#### [WORK TO BE COMPLETED]
Your reply should reproduce each line below exactly and carry none of the pictures.

── EXTRACTED ENTRIES

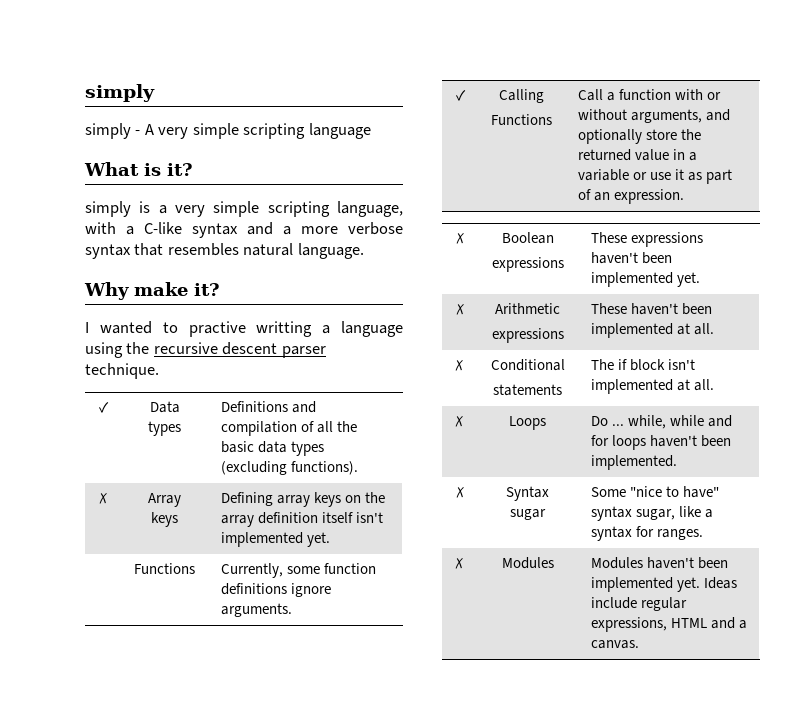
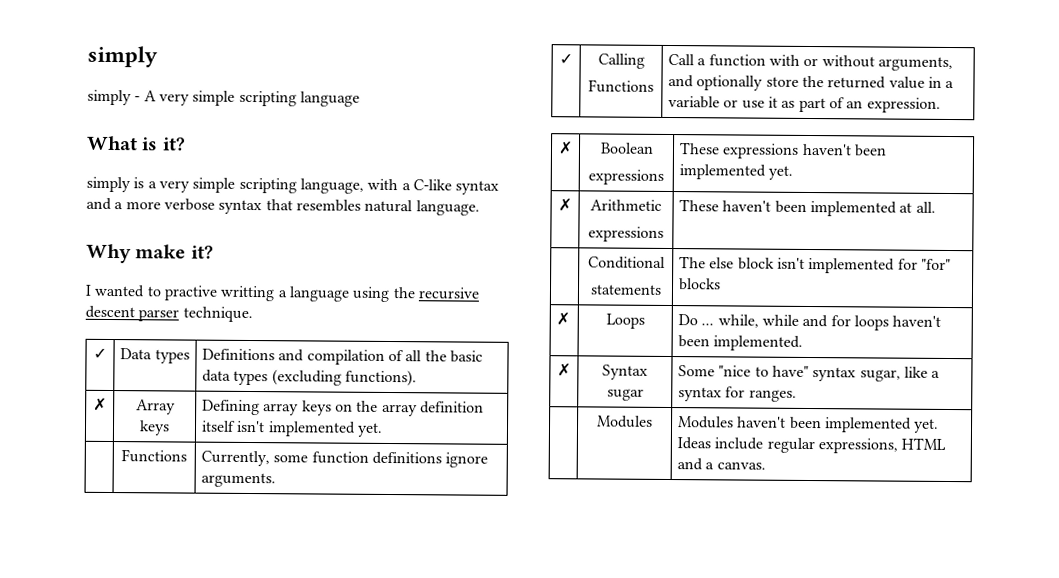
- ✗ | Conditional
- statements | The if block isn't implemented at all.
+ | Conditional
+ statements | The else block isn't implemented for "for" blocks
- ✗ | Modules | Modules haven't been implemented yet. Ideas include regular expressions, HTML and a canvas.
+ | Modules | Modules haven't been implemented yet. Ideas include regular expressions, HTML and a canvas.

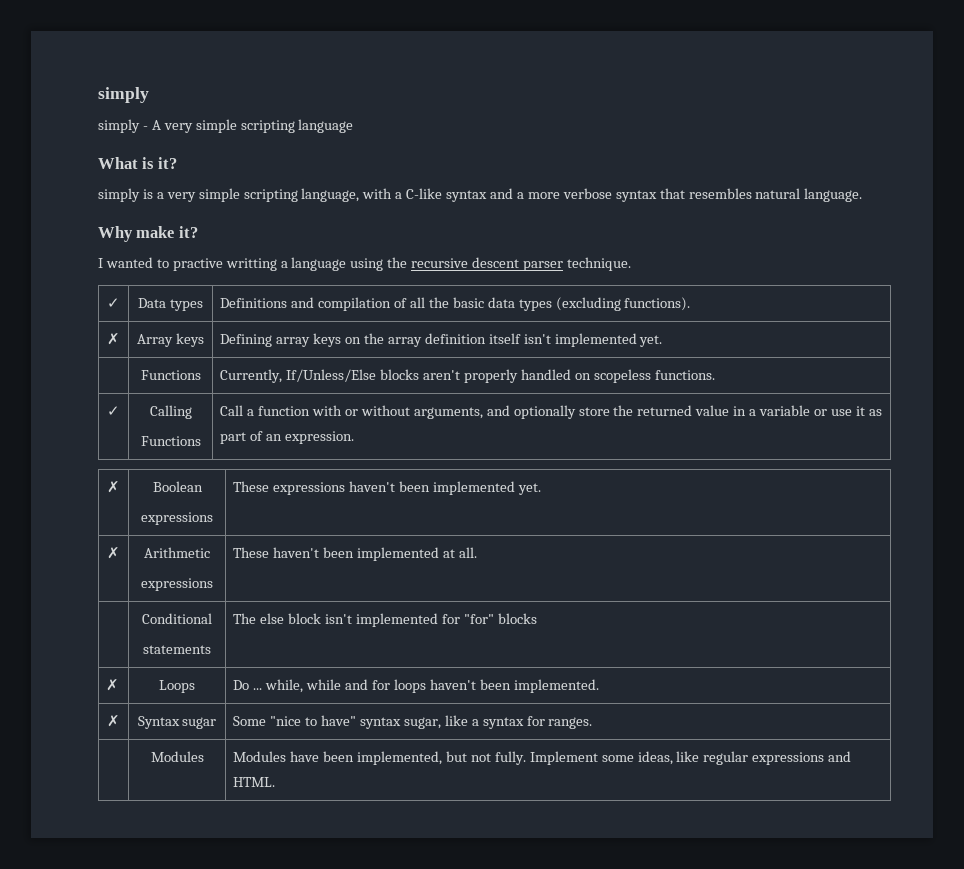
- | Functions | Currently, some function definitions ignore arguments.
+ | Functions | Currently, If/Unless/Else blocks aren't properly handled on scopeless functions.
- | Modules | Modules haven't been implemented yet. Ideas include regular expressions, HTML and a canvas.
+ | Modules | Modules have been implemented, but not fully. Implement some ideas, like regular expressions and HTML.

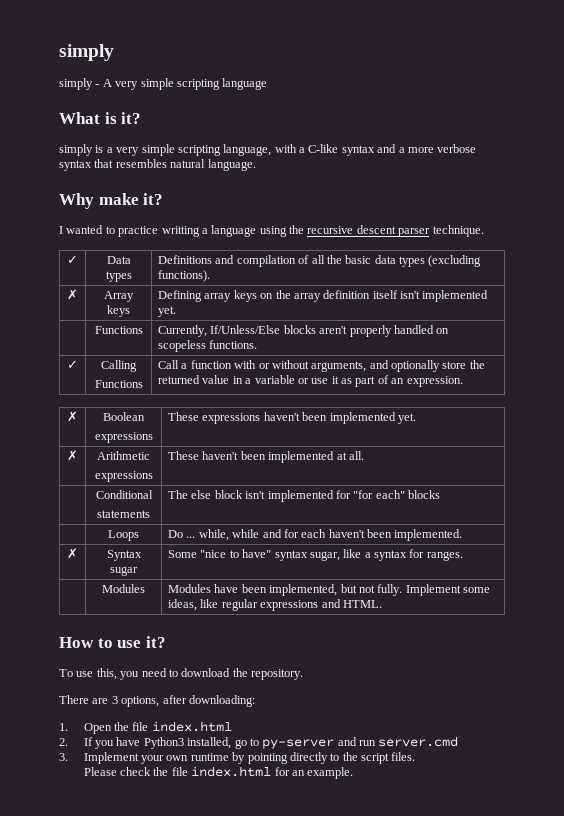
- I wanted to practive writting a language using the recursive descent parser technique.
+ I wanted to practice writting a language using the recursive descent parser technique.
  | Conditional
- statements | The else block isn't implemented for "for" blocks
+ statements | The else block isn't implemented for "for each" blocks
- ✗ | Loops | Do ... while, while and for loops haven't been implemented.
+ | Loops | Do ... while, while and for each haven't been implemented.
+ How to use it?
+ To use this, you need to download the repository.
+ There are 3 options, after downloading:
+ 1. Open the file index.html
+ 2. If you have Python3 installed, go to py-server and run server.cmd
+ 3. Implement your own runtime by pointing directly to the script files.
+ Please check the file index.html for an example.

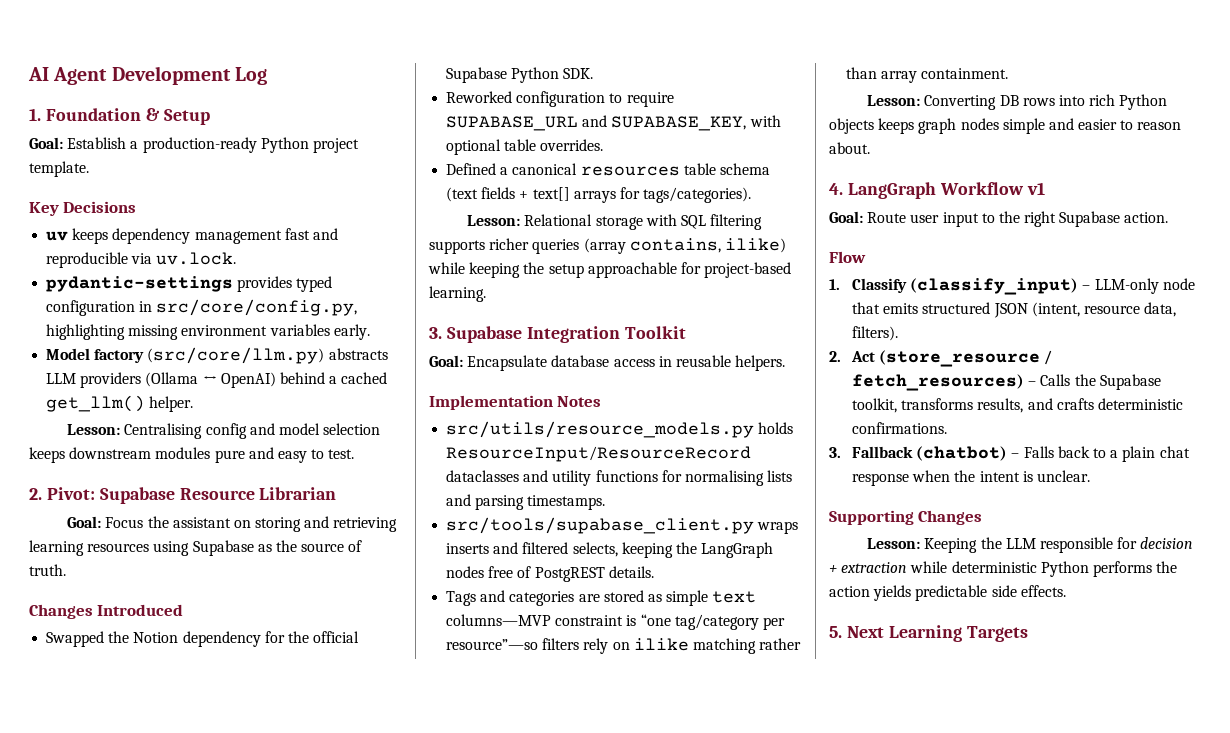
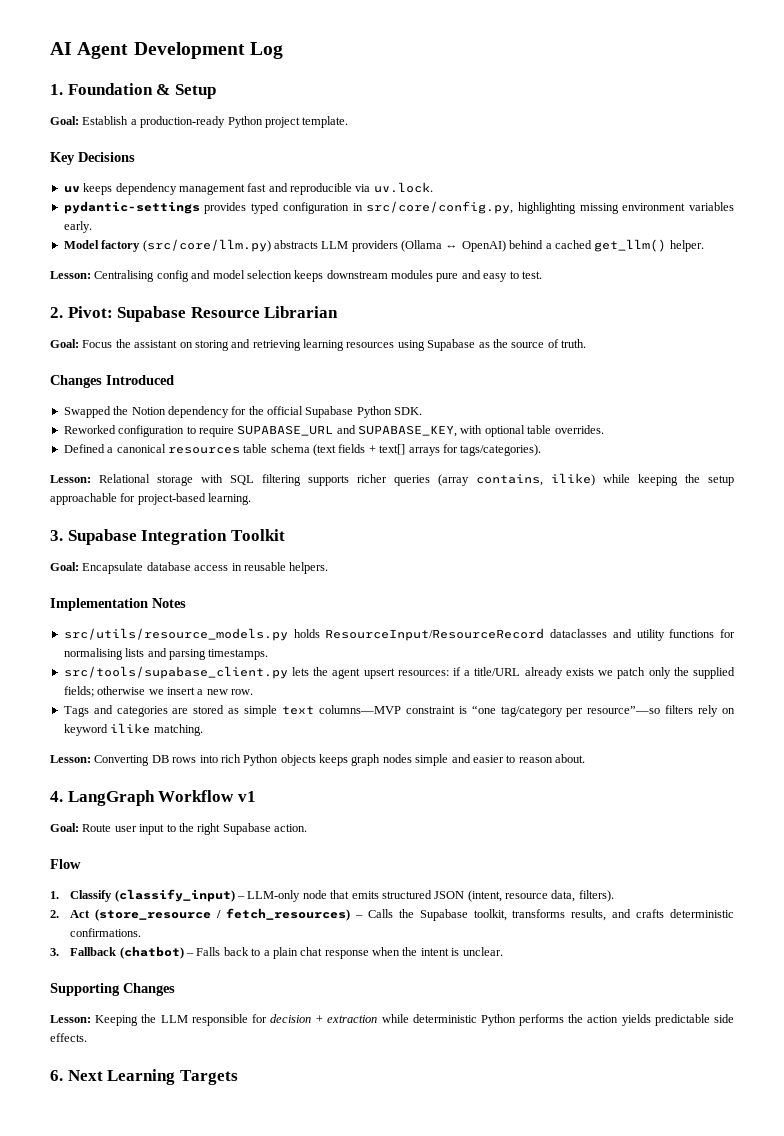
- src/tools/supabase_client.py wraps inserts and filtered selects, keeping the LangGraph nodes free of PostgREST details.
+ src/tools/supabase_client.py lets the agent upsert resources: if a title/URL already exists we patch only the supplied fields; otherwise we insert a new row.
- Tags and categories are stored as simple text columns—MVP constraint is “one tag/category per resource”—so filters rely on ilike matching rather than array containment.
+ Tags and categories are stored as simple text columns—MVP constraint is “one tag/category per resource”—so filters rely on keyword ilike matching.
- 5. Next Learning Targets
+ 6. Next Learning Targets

────

#### [YOUR SOLUTION]
- ✗ | Conditional
- statements | The if block isn't implemented at all.
+ | Conditional
+ statements | The else block isn't implemented for "for" blocks
- ✗ | Modules | Modules haven't been implemented yet. Ideas include regular expressions, HTML and a canvas.
+ | Modules | Modules haven't been implemented yet. Ideas include regular expressions, HTML and a canvas.

- | Functions | Currently, some function definitions ignore arguments.
+ | Functions | Currently, If/Unless/Else blocks aren't properly handled on scopeless functions.
- | Modules | Modules haven't been implemented yet. Ideas include regular expressions, HTML and a canvas.
+ | Modules | Modules have been implemented, but not fully. Implement some ideas, like regular expressions and HTML.

- I wanted to practive writting a language using the recursive descent parser technique.
+ I wanted to practice writting a language using the recursive descent parser technique.
  | Conditional
- statements | The else block isn't implemented for "for" blocks
+ statements | The else block isn't implemented for "for each" blocks
- ✗ | Loops | Do ... while, while and for loops haven't been implemented.
+ | Loops | Do ... while, while and for each haven't been implemented.
+ How to use it?
+ To use this, you need to download the repository.
+ There are 3 options, after downloading:
+ 1. Open the file index.html
+ 2. If you have Python3 installed, go to py-server and run server.cmd
+ 3. Implement your own runtime by pointing directly to the script files.
+ Please check the file index.html for an example.

- src/tools/supabase_client.py wraps inserts and filtered selects, keeping the LangGraph nodes free of PostgREST details.
+ src/tools/supabase_client.py lets the agent upsert resources: if a title/URL already exists we patch only the supplied fields; otherwise we insert a new row.
- Tags and categories are stored as simple text columns—MVP constraint is “one tag/category per resource”—so filters rely on ilike matching rather than array containment.
+ Tags and categories are stored as simple text columns—MVP constraint is “one tag/category per resource”—so filters rely on keyword ilike matching.
- 5. Next Learning Targets
+ 6. Next Learning Targets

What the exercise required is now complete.